« L’union de la droite et du centre n’est pas suffisante », a déclaré Gabriel Attal, le candidat Renaissance à la présidentielle de 2027. Lors d’une interview sur LCI, il a souligné la nécessité d’associer la gauche et la droite pour créer un projet « libéral » et « intransigeant » sur les enjeux régalien, tout en visant à impliquer différentes sensibilités politiques.

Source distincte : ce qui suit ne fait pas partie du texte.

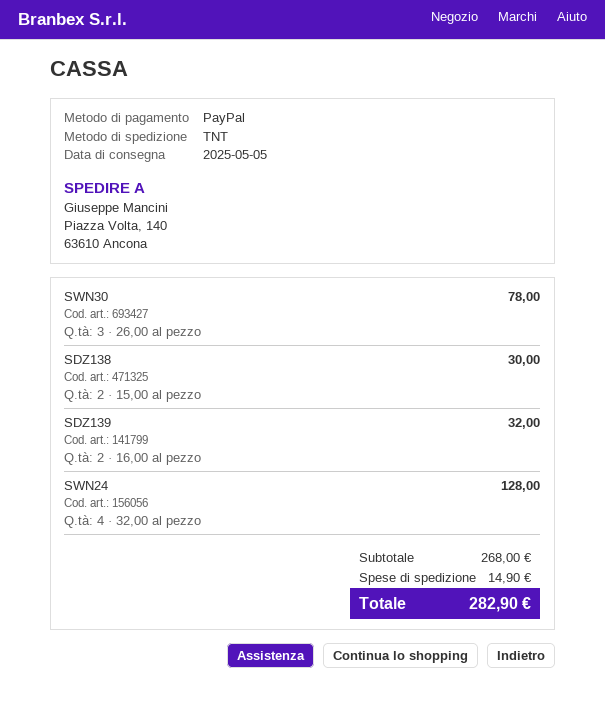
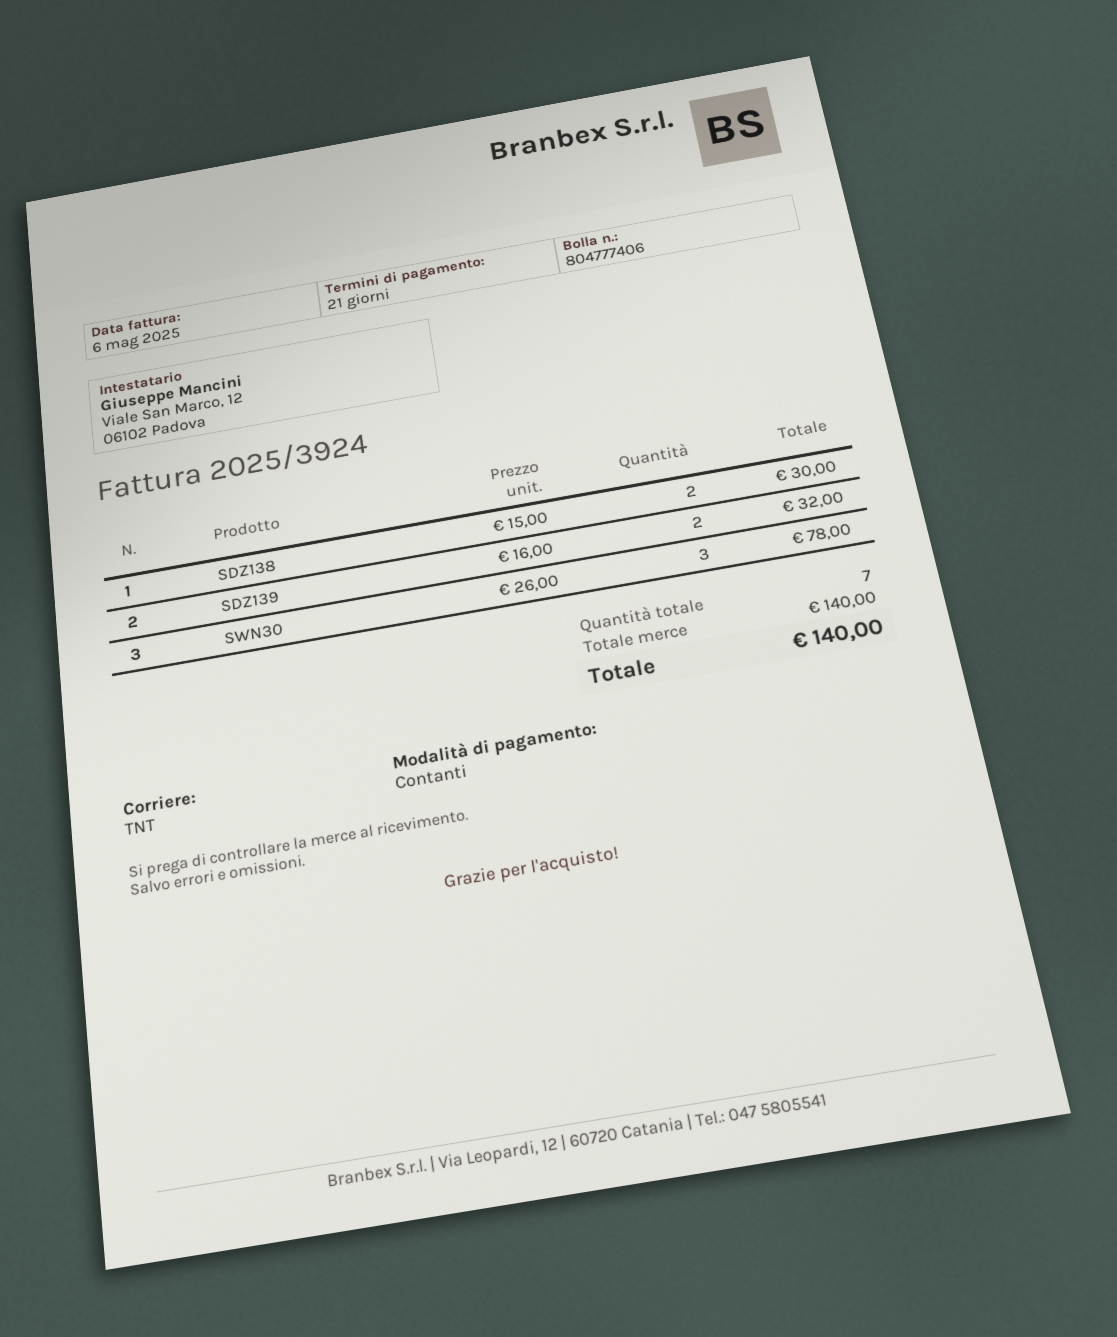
payment method: PayPal -> cash
SWN24: 4 x 32.00 = 128.00 -> none
subtotal: 268.00 -> 140.00
shipping: 14.90 -> none
total: 282.90 -> 140.00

Attal a reconnu la pression croissante pour une alliance traditionnelle entre la droite et le centre, notamment vis-à-vis de son concurrent Édouard Philippe, ancien Premier ministre et candidat d'Horizons. Loin de se contenter de cette union, il estime qu'il est essentiel d'incorporer des éléments des deux bords politiques pour faire face aux défis actuels. « Je suis le seul à reconnaître que les défis que traverse notre pays nécessitent un travail en commun », a-t-il affirmé.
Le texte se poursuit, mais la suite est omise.